Take the lines below between the one holding "html: <div> <div><span>Wholesale" and the one holding "margin-top: none ->", inclusive, and copy them exactly. Add nothing.

## GIVEN ENTRIES
============
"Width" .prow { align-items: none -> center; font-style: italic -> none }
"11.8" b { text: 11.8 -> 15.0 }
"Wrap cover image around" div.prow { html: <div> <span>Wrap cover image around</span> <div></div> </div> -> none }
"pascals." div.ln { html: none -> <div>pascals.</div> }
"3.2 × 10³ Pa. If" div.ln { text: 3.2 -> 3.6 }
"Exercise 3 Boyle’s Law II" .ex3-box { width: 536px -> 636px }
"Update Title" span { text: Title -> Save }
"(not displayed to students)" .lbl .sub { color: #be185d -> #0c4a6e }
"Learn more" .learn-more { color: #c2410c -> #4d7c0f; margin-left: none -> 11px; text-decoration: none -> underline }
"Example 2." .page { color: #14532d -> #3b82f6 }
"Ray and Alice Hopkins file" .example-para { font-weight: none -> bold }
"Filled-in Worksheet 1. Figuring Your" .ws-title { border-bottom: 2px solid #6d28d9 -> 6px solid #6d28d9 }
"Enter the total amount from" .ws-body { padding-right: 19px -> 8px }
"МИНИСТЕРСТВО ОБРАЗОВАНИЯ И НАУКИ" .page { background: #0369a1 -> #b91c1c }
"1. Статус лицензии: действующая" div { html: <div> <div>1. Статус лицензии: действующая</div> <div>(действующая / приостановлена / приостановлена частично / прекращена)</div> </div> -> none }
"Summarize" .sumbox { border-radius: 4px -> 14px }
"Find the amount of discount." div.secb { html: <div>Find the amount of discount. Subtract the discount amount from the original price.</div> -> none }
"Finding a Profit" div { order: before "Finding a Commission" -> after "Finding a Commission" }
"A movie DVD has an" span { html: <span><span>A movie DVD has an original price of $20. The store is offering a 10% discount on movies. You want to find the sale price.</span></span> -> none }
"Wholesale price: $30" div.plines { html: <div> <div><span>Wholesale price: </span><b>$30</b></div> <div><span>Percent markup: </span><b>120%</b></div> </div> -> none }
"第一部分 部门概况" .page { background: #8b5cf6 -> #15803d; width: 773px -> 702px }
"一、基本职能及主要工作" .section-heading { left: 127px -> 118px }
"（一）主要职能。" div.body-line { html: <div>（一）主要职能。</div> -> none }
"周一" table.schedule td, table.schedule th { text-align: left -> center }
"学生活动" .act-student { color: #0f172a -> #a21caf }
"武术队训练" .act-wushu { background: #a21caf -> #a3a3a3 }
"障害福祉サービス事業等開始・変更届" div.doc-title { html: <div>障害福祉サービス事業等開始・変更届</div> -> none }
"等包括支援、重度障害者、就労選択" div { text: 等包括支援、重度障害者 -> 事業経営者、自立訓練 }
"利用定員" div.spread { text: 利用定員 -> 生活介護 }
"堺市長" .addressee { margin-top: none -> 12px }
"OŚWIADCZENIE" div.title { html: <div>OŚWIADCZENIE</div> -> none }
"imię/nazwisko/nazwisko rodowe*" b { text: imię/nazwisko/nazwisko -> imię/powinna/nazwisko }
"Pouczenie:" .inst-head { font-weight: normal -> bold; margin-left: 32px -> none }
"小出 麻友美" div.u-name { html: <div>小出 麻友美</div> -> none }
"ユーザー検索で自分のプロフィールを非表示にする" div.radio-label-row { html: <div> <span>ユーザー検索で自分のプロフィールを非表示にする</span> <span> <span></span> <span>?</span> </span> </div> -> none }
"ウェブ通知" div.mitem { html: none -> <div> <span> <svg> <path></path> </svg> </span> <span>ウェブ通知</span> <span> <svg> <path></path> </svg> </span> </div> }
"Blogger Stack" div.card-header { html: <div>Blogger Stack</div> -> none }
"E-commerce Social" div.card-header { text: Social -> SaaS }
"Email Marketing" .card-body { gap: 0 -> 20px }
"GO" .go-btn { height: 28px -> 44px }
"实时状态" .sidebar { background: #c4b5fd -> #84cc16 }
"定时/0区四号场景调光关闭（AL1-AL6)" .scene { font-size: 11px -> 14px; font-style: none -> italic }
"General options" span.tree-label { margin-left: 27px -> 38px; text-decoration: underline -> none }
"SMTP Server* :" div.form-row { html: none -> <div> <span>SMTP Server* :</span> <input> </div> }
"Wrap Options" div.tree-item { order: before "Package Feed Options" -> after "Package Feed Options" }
============
## ANSWER BOX
"Wholesale price: $30" div.plines { html: <div> <div><span>Wholesale price: </span><b>$30</b></div> <div><span>Percent markup: </span><b>120%</b></div> </div> -> none }
"第一部分 部门概况" .page { background: #8b5cf6 -> #15803d; width: 773px -> 702px }
"一、基本职能及主要工作" .section-heading { left: 127px -> 118px }
"（一）主要职能。" div.body-line { html: <div>（一）主要职能。</div> -> none }
"周一" table.schedule td, table.schedule th { text-align: left -> center }
"学生活动" .act-student { color: #0f172a -> #a21caf }
"武术队训练" .act-wushu { background: #a21caf -> #a3a3a3 }
"障害福祉サービス事業等開始・変更届" div.doc-title { html: <div>障害福祉サービス事業等開始・変更届</div> -> none }
"等包括支援、重度障害者、就労選択" div { text: 等包括支援、重度障害者 -> 事業経営者、自立訓練 }
"利用定員" div.spread { text: 利用定員 -> 生活介護 }
"堺市長" .addressee { margin-top: none -> 12px }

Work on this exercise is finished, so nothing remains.